## INPUT
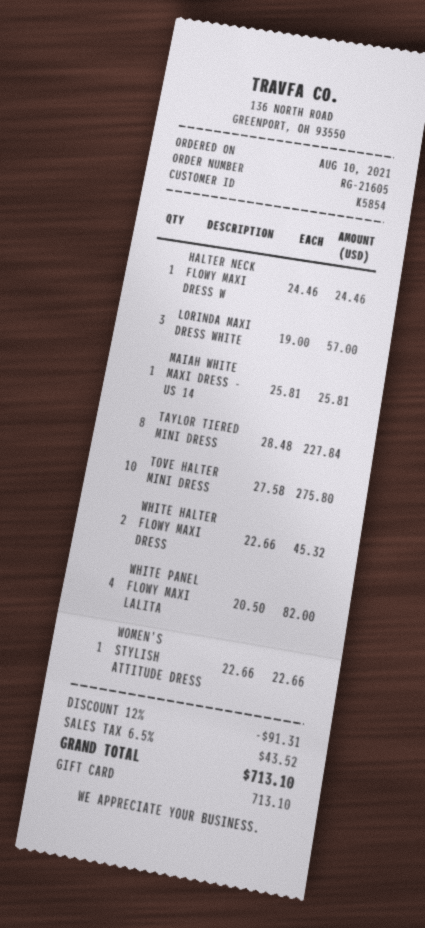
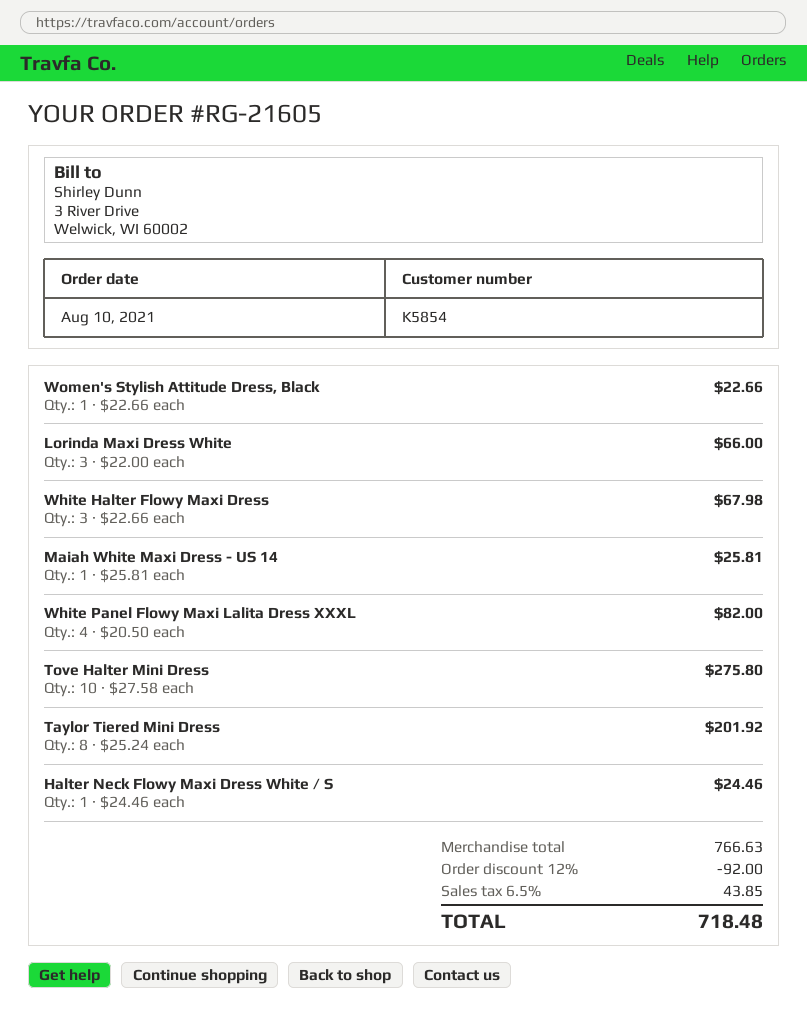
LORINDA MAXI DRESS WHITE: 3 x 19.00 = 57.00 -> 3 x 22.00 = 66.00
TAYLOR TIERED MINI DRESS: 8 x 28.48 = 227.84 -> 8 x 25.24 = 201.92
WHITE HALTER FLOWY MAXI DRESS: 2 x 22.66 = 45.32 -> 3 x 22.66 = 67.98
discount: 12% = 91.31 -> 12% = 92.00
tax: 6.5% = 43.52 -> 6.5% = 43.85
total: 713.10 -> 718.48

* * *

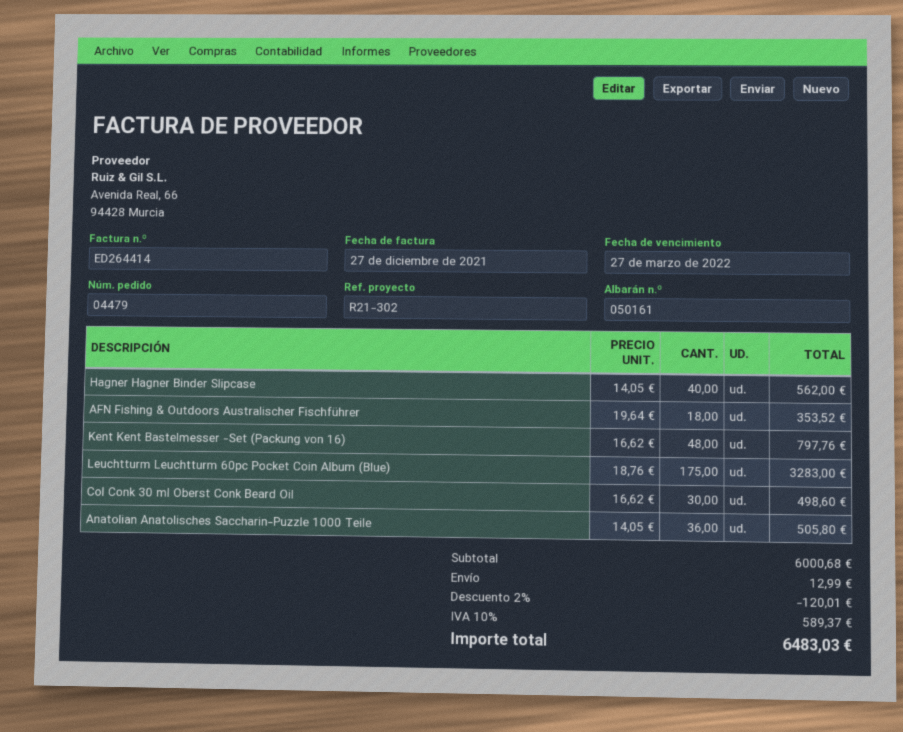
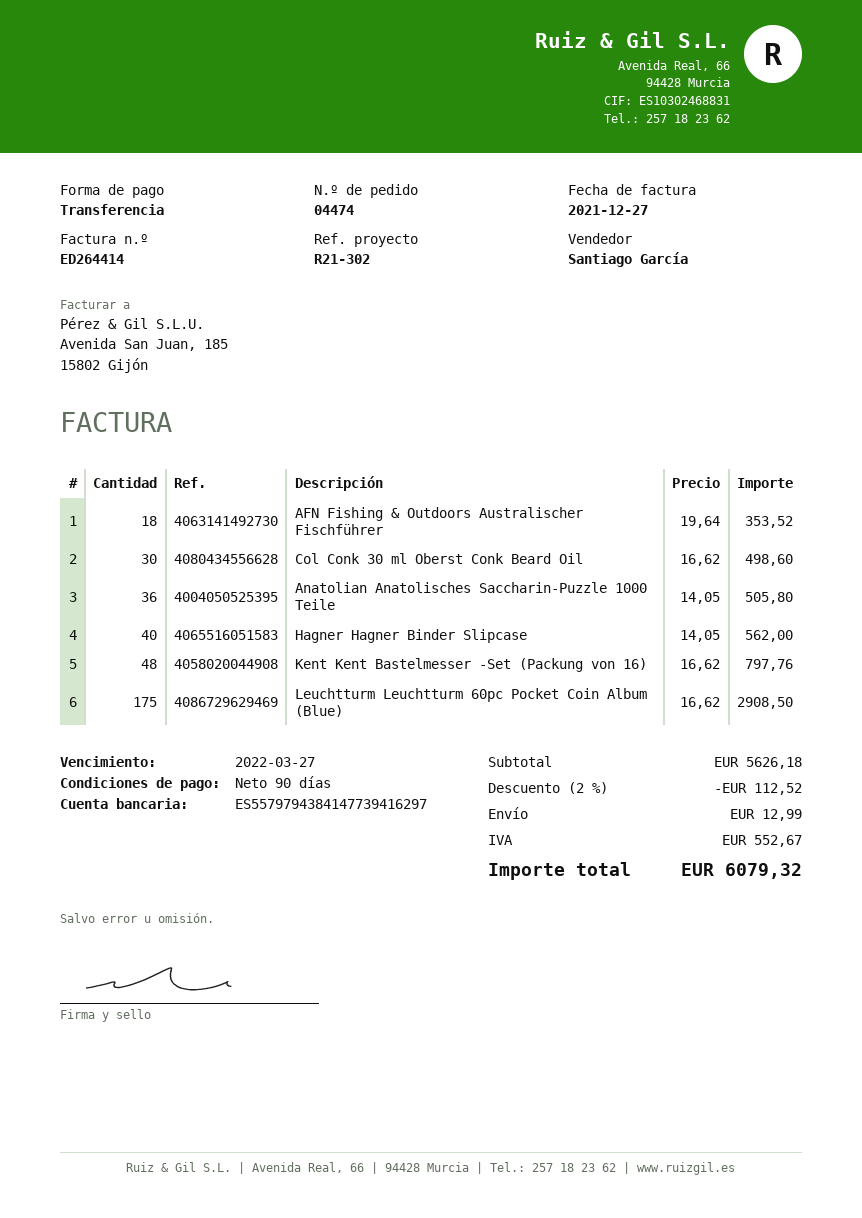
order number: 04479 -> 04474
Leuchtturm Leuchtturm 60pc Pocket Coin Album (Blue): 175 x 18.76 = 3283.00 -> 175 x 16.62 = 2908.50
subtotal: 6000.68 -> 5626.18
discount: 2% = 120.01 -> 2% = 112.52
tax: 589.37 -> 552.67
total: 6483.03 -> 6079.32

## WORK TASK
Please transcribe only the lines in the records above running from the line that has "discount: 12% = 91.31 -> 12% = 92.00" through the line that has "total: 713.10 -> 718.48", both included, exactly as they appear.

## OUTPUT OF THE TASK
discount: 12% = 91.31 -> 12% = 92.00
tax: 6.5% = 43.52 -> 6.5% = 43.85
total: 713.10 -> 718.48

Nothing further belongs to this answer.